LONDON (Reuters) - AstraZeneca moved to strengthen its core oncology business on Tuesday with three deals designed to expand the British drugmaker’s reach in treating tumors.
The collaborations include an agreement to buy Definiens, a private company that has developed a way of unlocking information from cancer tissue samples, for an initial $150 million, and two alliances to test novel drug combinations.
Definiens, whose imaging and data analysis technology was developed by Gerd Binnig, the 1986 Nobel Laureate in physics, will be folded into AstraZeneca’s biotech arm MedImmune.
Using so-called “biomarker” tests is an increasingly important part of cancer medicine, where therapies are more and more being targeted to match the genetic profile of different patients.
Separately, AstraZeneca has also struck collaborations with U.S. firms Pharmacyclics and Johnson & Johnson to combine its drugs with their medicine Imbruvica against cancer.

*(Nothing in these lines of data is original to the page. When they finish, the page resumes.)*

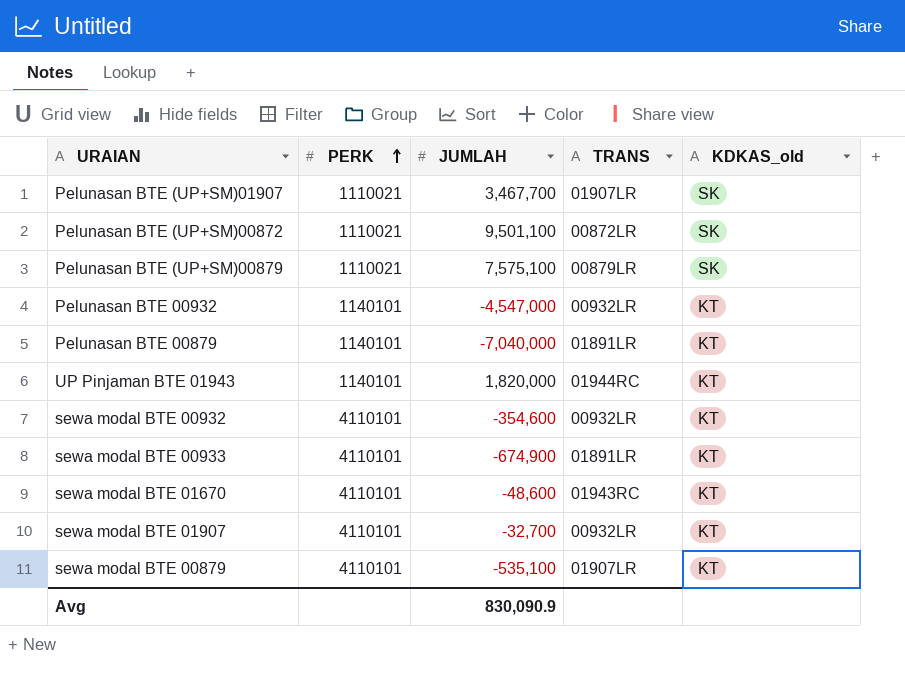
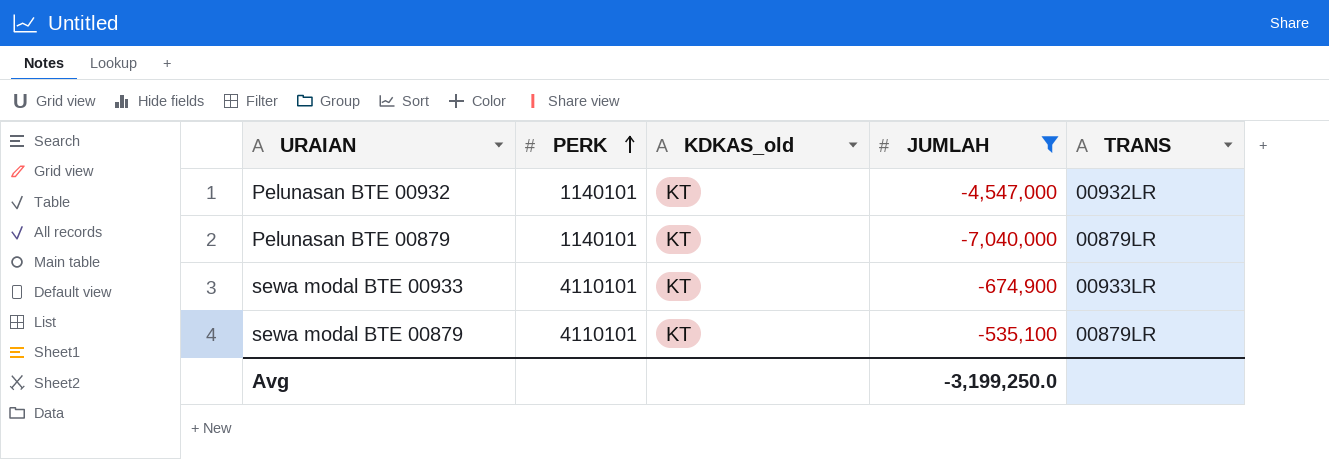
filter: none -> JUMLAH <= -535,100
column KDKAS_old | position: 5 -> 3
Pelunasan BTE 00879 | TRANS: 01891LR -> 00879LR
sewa modal BTE 00933 | TRANS: 01891LR -> 00933LR
sewa modal BTE 00879 | TRANS: 01907LR -> 00879LR
Avg | JUMLAH: 830,090.9 -> -3,199,250.0

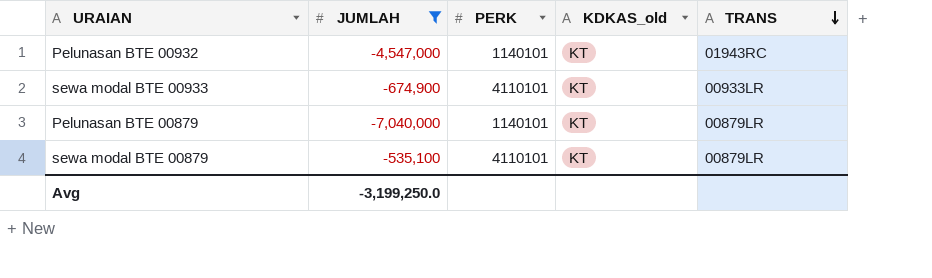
row order: PERK ascending -> TRANS descending
column JUMLAH | position: 4 -> 2
Pelunasan BTE 00932 | TRANS: 00932LR -> 01943RC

Exploring combination therapies is a central part of AstraZeneca’s oncology strategy and an area where the group believes its long experience in cancer medicine may give it an edge over rivals.
The two new clinical trial partnerships also extend the focus of AstraZeneca’s drug combination work in the fast-growing — and highly promising — field of immunotherapy, where AstraZeneca is vying with competitors like Bristol-Myers Squibb, Merck & Co and Roche.
While AstraZeneca already has a number of immunotherapy trials underway in solid tumors, including lung cancer, the latest collaborations extend that research into haematological, or blood, cancers.